With "excess deaths" allegedly running at circa 1000 per week above the expected rate, how can this be?

And what is "Age-standardised mortality" anyway?

According to the WHO:

"Definition:

The age-standardized mortality rate is a weighted average of the age-specific mortality rates per 100 000 persons, where the weights are the proportions of persons in the corresponding age groups of the WHO standard population"

Whilst this may be a useful concept for the WHO when comparing how one nation is faring with another nation with respect to deaths from a particular cause across the various age groups, I suggest that using this concept to compare deaths in successive years within a single population is simply inappropriate. The WHO "standard population" of itself has nothing to tell us about the population of England and Wales in successive years. 

According to the ONS:

"Source: Office for National Statistics - Monthly mortality analysis ...

  1. Age-standardised mortality rates per 100,000 people, standardised to the 2013 European Standard Population"

My comment would be that whilst the "2013 European Standard Population" might be better (or worse) than the "WHO standard Population" it still doesn't tell us anything about England and Wales, and is equally inappropriate.

To say that "older people tend to die more than younger people" is a truism and we correct for that by working in deaths per 100,000 within age group, and comparing age group by age group separately across the years. 

But we still need a way to work out the total summation across age groups - if 100 per 100,000 of the 40-49s die, how do we add that to 87 per 100,000 of the 30-39s dying?

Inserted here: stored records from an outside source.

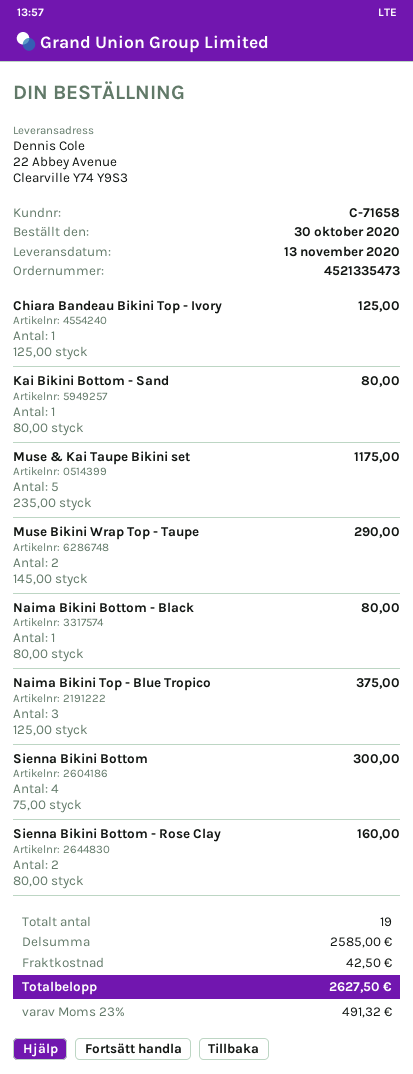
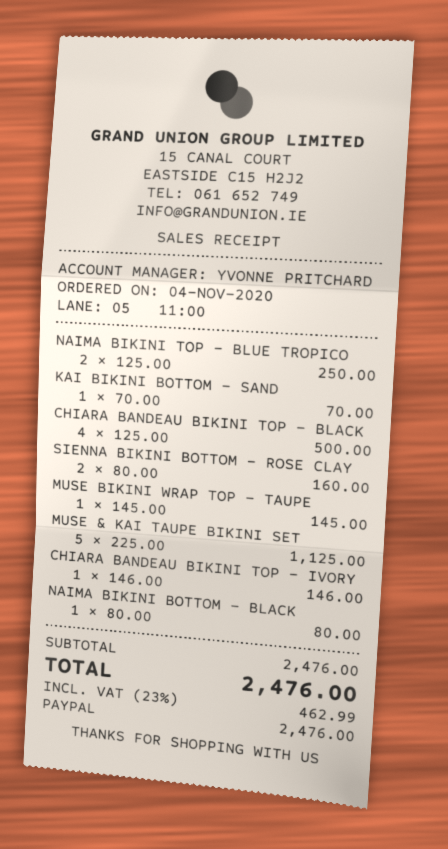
order date: 2020-10-30 -> 2020-11-04
Chiara Bandeau Bikini Top - Ivory: 1 x 125.00 = 125.00 -> 1 x 146.00 = 146.00
Kai Bikini Bottom - Sand: 1 x 80.00 = 80.00 -> 1 x 70.00 = 70.00
Muse & Kai Taupe Bikini set: 5 x 235.00 = 1175.00 -> 5 x 225.00 = 1125.00
Muse Bikini Wrap Top - Taupe: 2 x 145.00 = 290.00 -> 1 x 145.00 = 145.00
Naima Bikini Top - Blue Tropico: 3 x 125.00 = 375.00 -> 2 x 125.00 = 250.00
Sienna Bikini Bottom: 4 x 75.00 = 300.00 -> none
CHIARA BANDEAU BIKINI TOP – BLACK: none -> 4 x 125.00 = 500.00
subtotal: 2585.00 -> 2476.00
shipping: 42.50 -> none
tax: 23% = 491.32 -> 23% = 462.99
total: 2627.50 -> 2476.00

If we really want to count the real life cost of deaths over different age groups over successive years then the the proper conversion would be to multiply the deaths in each age group by the number of lost years (approximated by counting the years up to our expected life-span).

So if our expected lifespan is 85 years, and 100 people per 100,000 die in age group 40 to 49 years, then we would count life lost as (approx) 100 x (85 - 45) = 4000 years per 100,000 people in that age group. If there are 1M people in the 40-49 group then that equates to 40,000 life-years lost and we can simply add all these lost life-years across all age groups together to get the total life-years lost of that population in that year. 

If you want to be really persnickety you could then scale the result for each year to get a figure of lost life-years per 100,000 of total population, to account for a rising or falling population overall.

I'm not convinced that anybody has done that yet.

Until somebody can come up with these calculations, in my view we don't have a valid measure by which we can compare "excess life lost" across age groups over consecutive years within a single population, and the argument is therefore largely irrelevant misleading and futile.